Not only was the stadium a massive challenge from a political and budgeting perspective, but significant challenges were also raised by its design in terms of engineering and turf requirements. The stadium opened on 1 August 2011, barely a month before the beginning of the biggest sporting event ever held in New Zealand, and it took just over five years to complete the project from when the original concept was first put to paper.
This article provides an insight into how the stadium came to be and the many agronomic challenges that needed to be overcome.
Dr Richard Gibbs, Technical Director of Sports Surface Design & Management, explains how the stadium offers the best of both worlds!
Back in August 2006, a replacement stadium for Dunedin's ageing Carisbrook Stadium was still very much in its infancy. With the 2011 Rugby World Cup already confirmed for New Zealand, the Carisbrook Stadium Charitable Trust had just been formed and two possible scenarios were being investigated for a new stadium in Dunedin - redevelop the existing Carisbrook Stadium or construct a completely new one.

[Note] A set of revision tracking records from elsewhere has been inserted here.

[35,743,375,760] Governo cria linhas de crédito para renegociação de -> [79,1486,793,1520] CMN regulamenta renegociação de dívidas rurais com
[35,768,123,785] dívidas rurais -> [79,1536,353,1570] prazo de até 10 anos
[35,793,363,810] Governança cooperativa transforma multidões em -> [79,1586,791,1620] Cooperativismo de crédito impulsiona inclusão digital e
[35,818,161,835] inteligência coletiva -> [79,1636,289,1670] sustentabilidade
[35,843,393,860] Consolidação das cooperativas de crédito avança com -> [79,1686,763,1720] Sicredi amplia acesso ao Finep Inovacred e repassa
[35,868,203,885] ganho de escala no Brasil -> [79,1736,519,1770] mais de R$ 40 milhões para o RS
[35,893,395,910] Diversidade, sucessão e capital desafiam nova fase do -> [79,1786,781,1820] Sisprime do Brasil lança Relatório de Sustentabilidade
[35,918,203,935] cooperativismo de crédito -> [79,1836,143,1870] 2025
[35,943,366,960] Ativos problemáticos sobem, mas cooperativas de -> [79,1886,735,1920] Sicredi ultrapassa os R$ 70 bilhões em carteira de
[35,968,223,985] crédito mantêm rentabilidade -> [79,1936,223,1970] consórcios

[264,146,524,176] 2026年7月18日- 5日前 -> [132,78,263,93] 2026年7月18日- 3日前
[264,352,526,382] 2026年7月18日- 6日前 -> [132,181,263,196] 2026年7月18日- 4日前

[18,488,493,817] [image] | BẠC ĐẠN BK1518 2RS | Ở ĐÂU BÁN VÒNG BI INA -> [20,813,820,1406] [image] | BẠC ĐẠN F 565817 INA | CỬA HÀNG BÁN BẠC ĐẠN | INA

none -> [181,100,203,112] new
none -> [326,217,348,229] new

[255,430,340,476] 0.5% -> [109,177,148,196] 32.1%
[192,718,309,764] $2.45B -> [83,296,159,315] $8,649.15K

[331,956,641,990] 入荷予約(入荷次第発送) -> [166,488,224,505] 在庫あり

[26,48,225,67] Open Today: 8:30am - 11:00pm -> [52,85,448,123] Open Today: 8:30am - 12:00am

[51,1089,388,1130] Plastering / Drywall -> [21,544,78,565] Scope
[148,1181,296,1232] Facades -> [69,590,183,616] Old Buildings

A new stadium was seen as the better option, because it could be combined with a proposed Otago University development. It could also be designed from scratch to accommodate a variety of non-sporting events, making the stadium truly multi-purpose.
A preliminary report, completed by the Trust in October 2006, concluded that a new multi-purpose stadium was a feasible option that warranted further investigation.
By February 2007, the Trust had produced a masterplan and feasibility report which had investigated four redevelopment options at Carisbrook and two options for a new stadium.
Dunedin City Council voted to proceed with the preferred multi-purpose stadium option in association with the university. The challenge was that the stadium brief required a design for a permanently-closed roof, under which natural turf was expected to grow, a feat that had not been achieved successfully before.
Nevertheless, the report had highlighted that the development of clear cladding and roofing materials, such as ethylene tetrafluoro ethylene (ETFE), represented a realistic option for constructing a fully enclosed stadium that could support natural turf.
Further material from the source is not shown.